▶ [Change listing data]
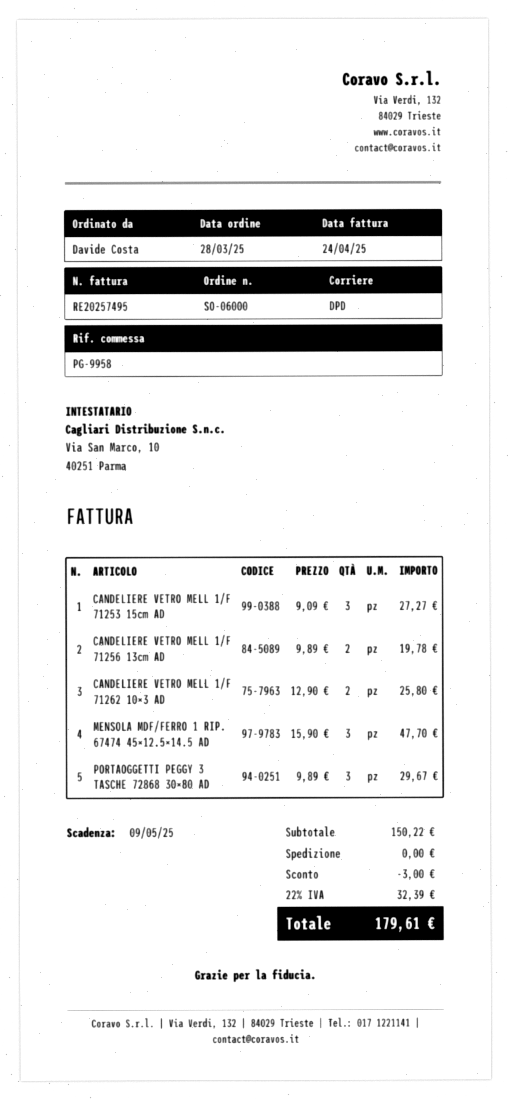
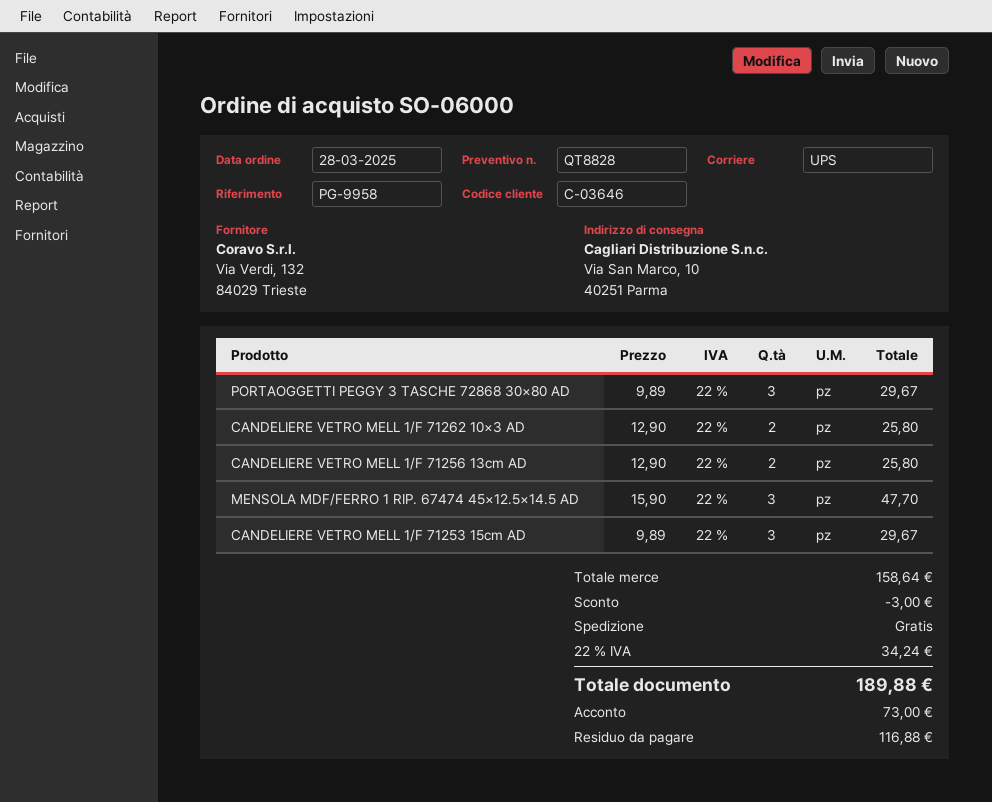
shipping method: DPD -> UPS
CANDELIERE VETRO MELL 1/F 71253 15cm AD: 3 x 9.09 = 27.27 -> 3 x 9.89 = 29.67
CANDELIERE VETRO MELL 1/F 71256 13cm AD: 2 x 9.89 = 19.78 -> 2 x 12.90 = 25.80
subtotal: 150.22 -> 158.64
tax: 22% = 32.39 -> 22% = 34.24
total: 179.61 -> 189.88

▶ [Exercise objective] If a line above holds the string "VETRO", return it as it stands.

▶ [Response area]
CANDELIERE VETRO MELL 1/F 71253 15cm AD: 3 x 9.09 = 27.27 -> 3 x 9.89 = 29.67
CANDELIERE VETRO MELL 1/F 71256 13cm AD: 2 x 9.89 = 19.78 -> 2 x 12.90 = 25.80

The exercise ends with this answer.